- _Task instructions_
Leaving out pictures, output exactly the lines below from the one that has "none -> <div>Ministry" through the one that has "background: #ef4444 ->", and nothing else.

- _Data in this exercise_

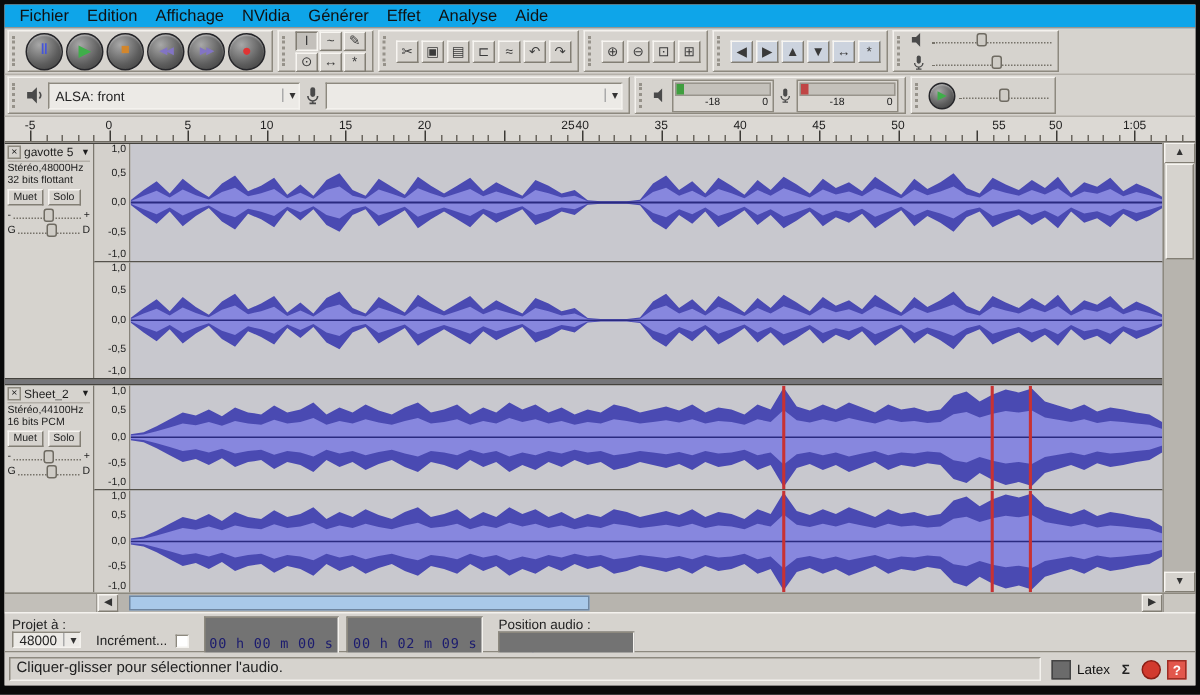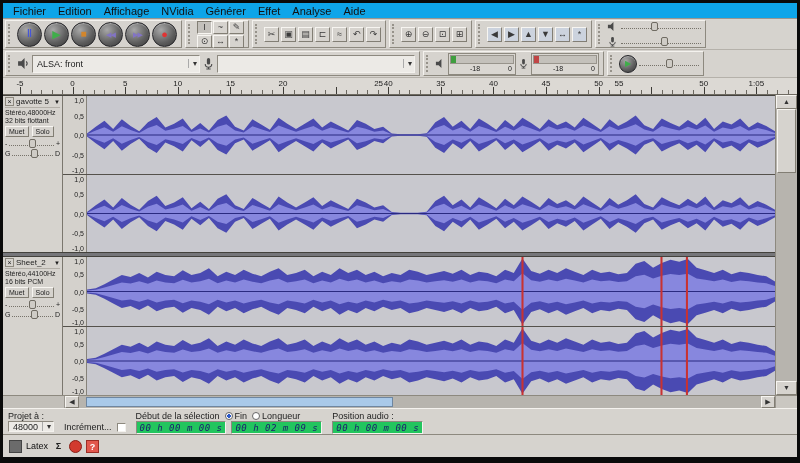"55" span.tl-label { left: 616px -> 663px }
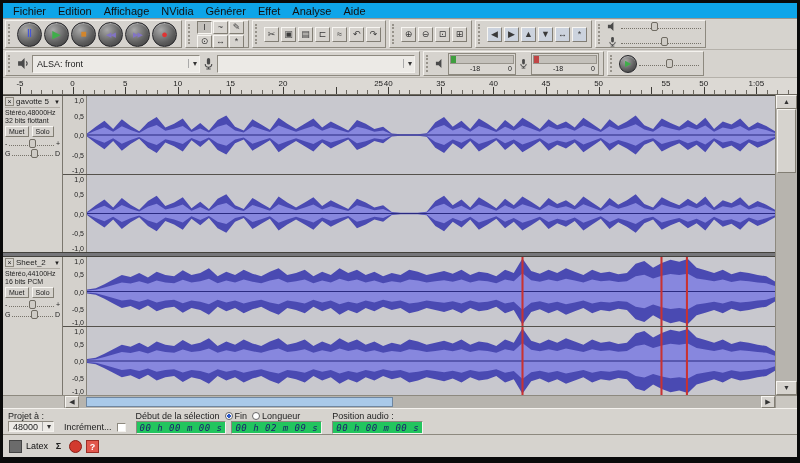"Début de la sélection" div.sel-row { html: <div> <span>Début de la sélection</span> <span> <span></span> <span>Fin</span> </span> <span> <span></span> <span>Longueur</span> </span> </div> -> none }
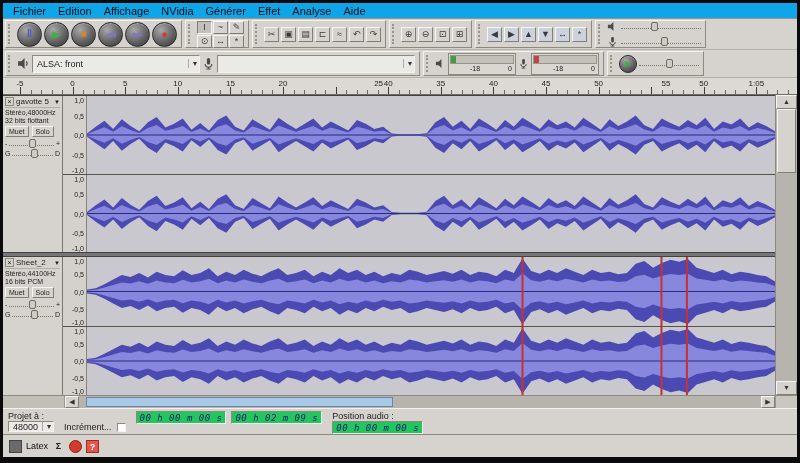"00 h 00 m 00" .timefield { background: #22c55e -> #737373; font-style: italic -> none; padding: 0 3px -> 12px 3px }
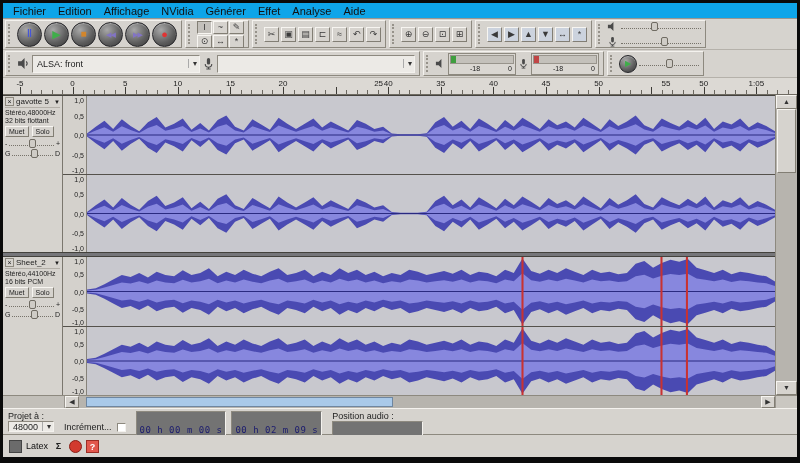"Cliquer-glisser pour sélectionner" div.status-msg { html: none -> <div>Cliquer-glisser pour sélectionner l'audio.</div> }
...
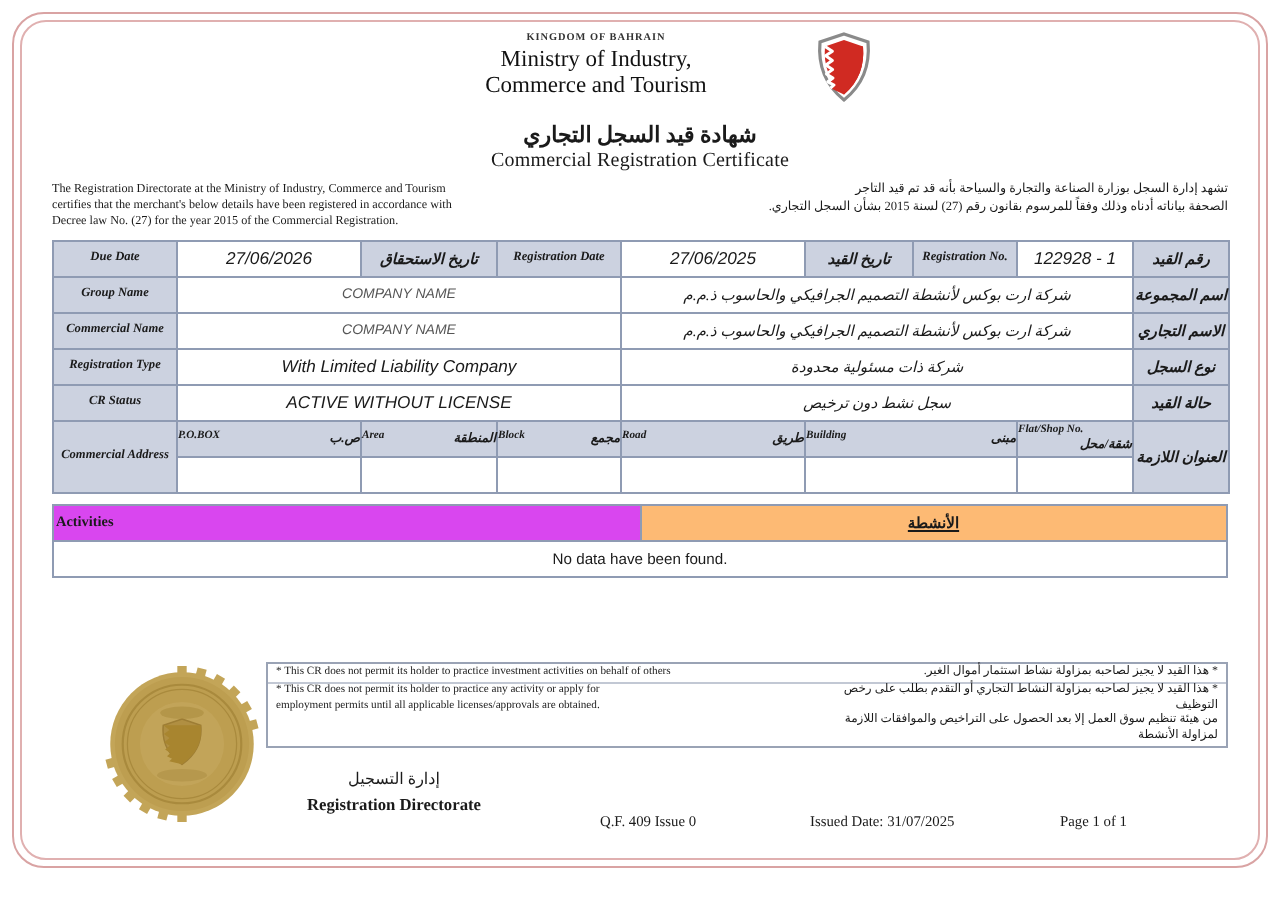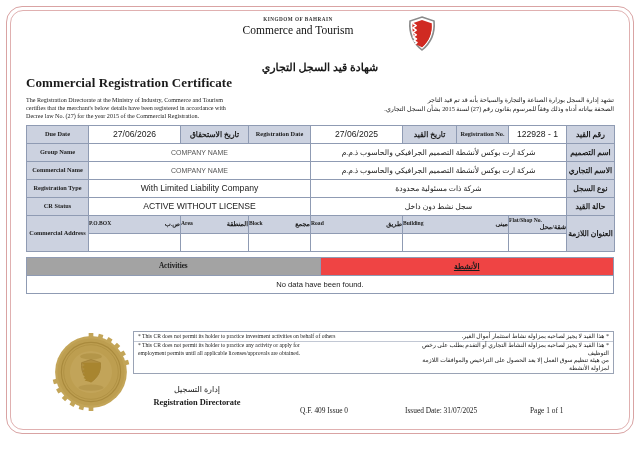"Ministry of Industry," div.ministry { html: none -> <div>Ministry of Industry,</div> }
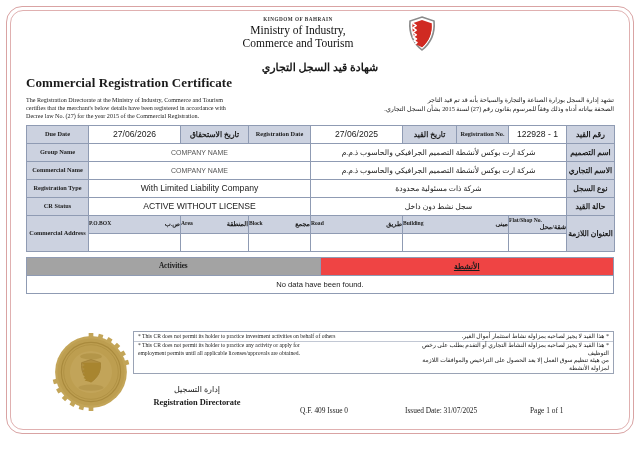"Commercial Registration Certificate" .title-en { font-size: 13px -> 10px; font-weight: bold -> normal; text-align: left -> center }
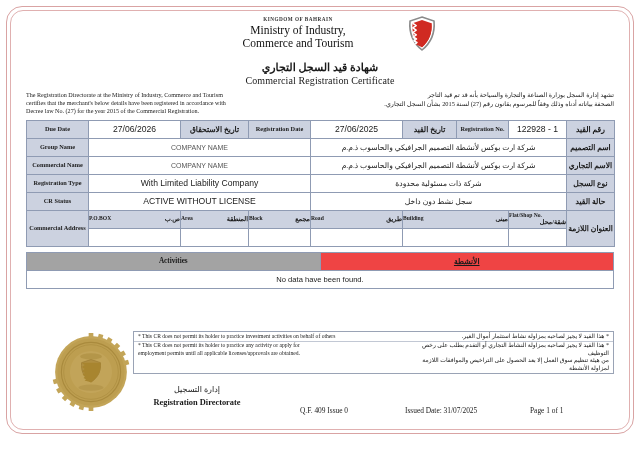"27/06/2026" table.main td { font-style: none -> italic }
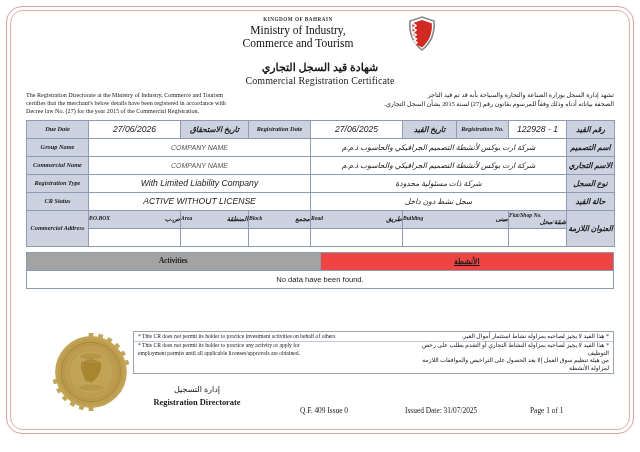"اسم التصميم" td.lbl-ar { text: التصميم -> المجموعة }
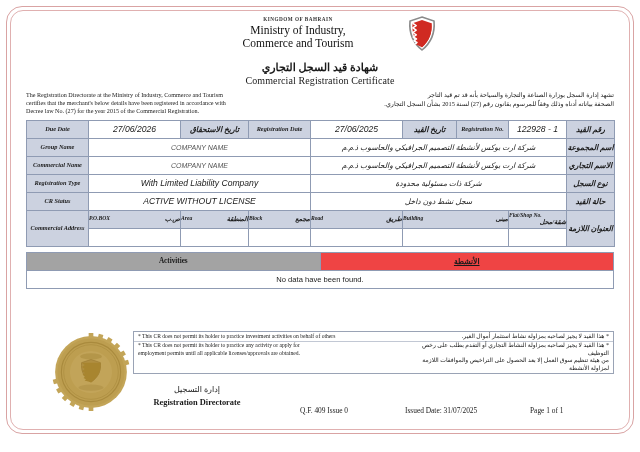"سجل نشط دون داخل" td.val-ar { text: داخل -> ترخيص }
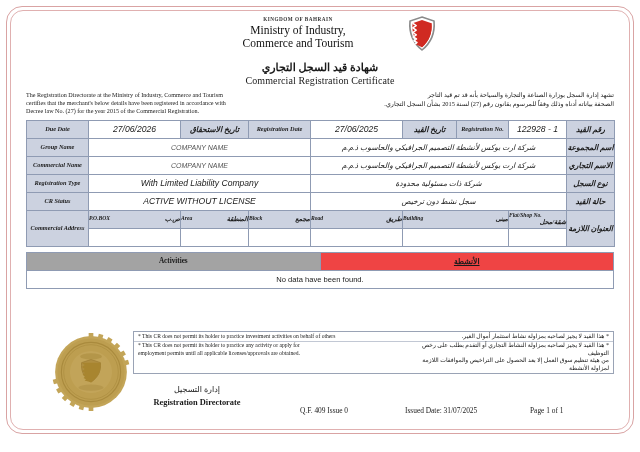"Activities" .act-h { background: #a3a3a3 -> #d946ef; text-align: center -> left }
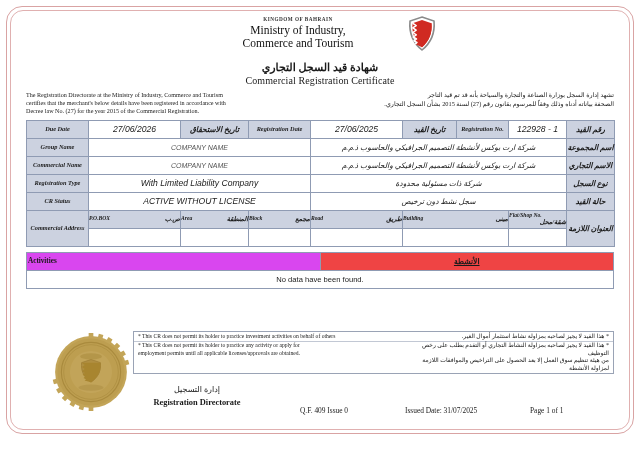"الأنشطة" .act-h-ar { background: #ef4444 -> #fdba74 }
* * *
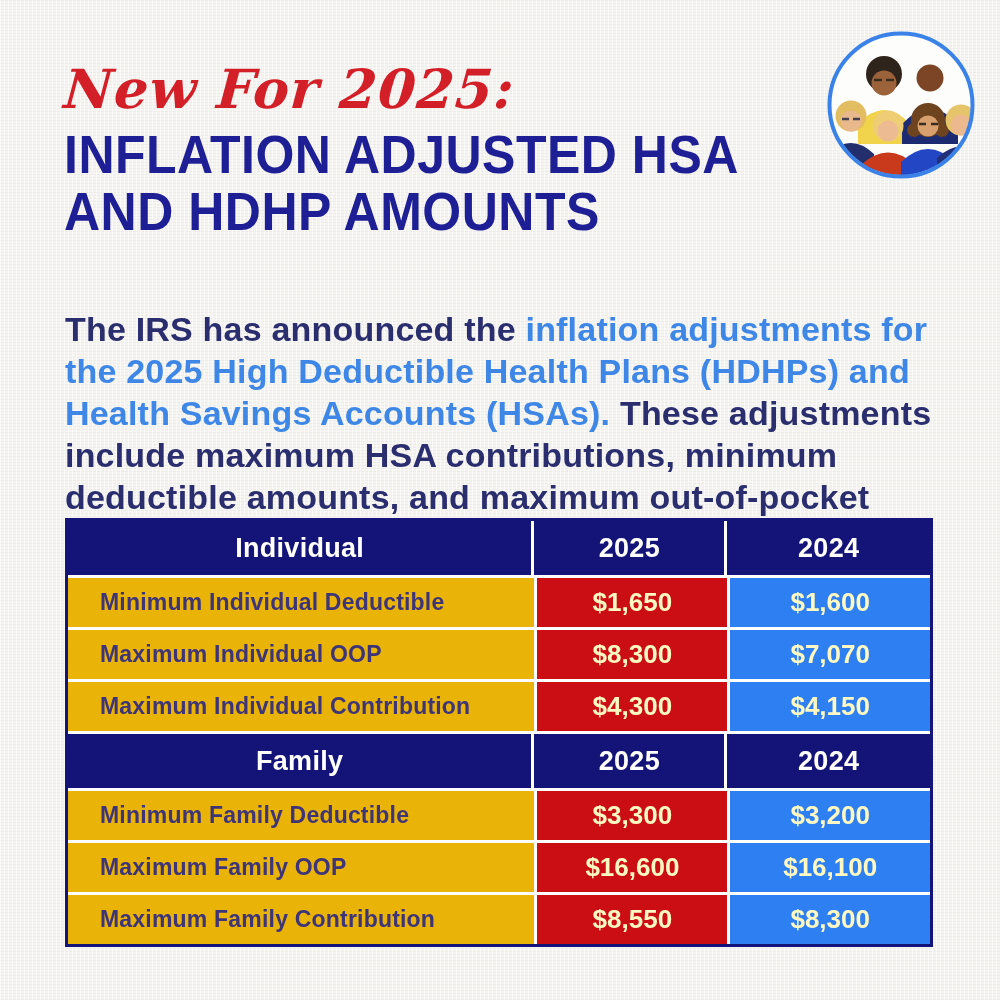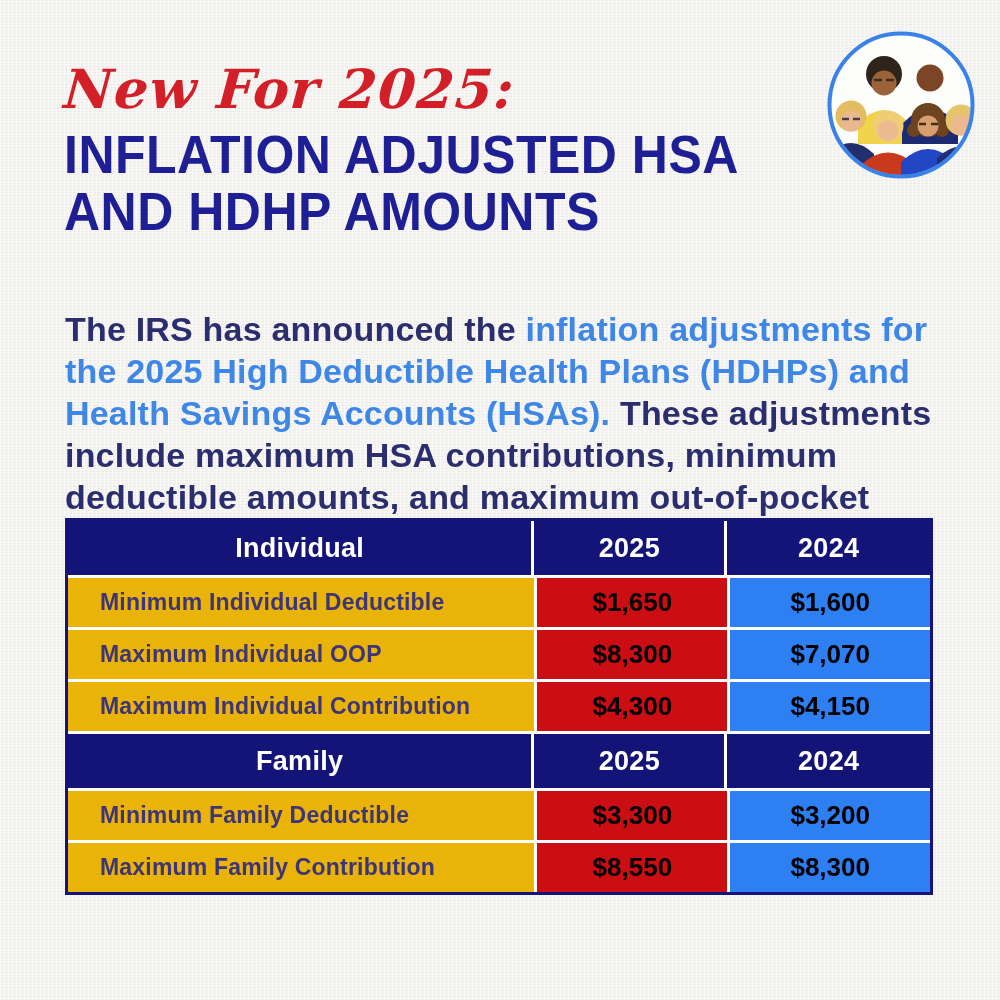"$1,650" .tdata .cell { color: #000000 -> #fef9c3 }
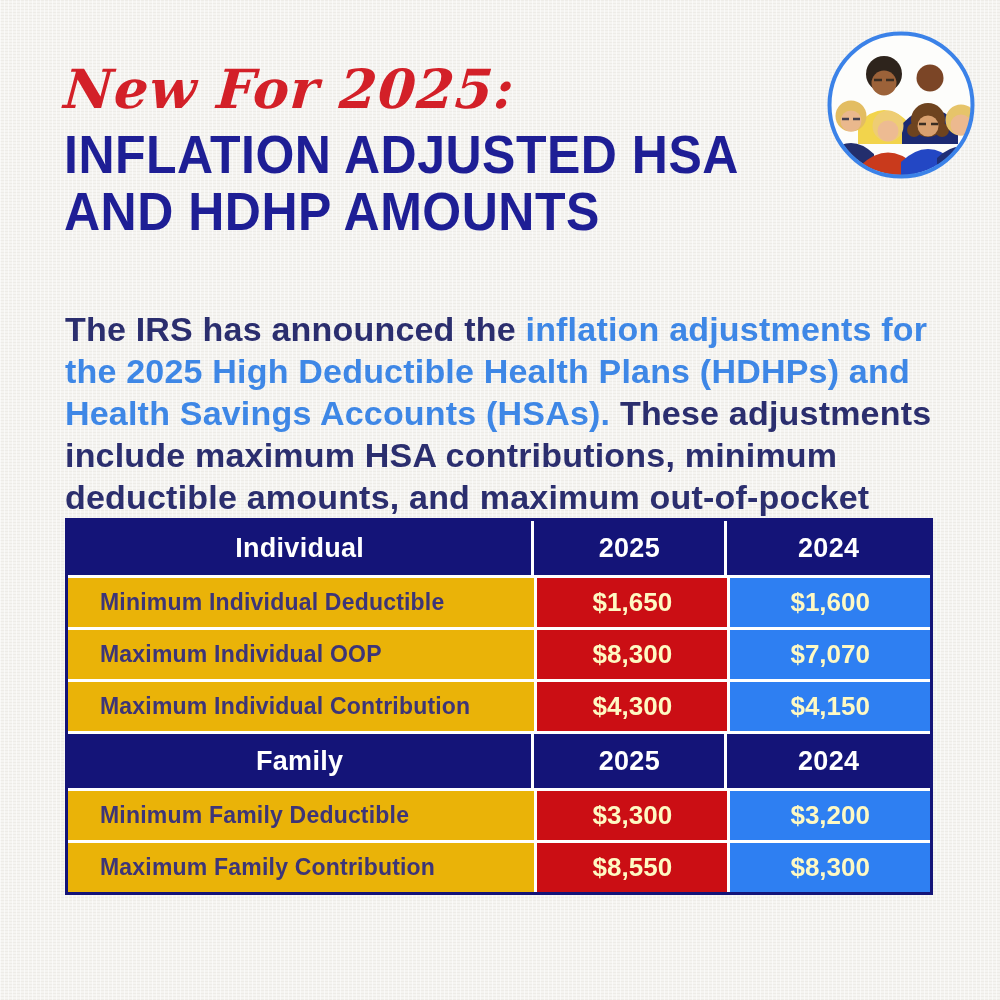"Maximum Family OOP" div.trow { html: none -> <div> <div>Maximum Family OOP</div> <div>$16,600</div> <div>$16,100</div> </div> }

- _Result for this task_
"Ministry of Industry," div.ministry { html: none -> <div>Ministry of Industry,</div> }
"Commercial Registration Certificate" .title-en { font-size: 13px -> 10px; font-weight: bold -> normal; text-align: left -> center }
"27/06/2026" table.main td { font-style: none -> italic }
"اسم التصميم" td.lbl-ar { text: التصميم -> المجموعة }
"سجل نشط دون داخل" td.val-ar { text: داخل -> ترخيص }
"Activities" .act-h { background: #a3a3a3 -> #d946ef; text-align: center -> left }
"الأنشطة" .act-h-ar { background: #ef4444 -> #fdba74 }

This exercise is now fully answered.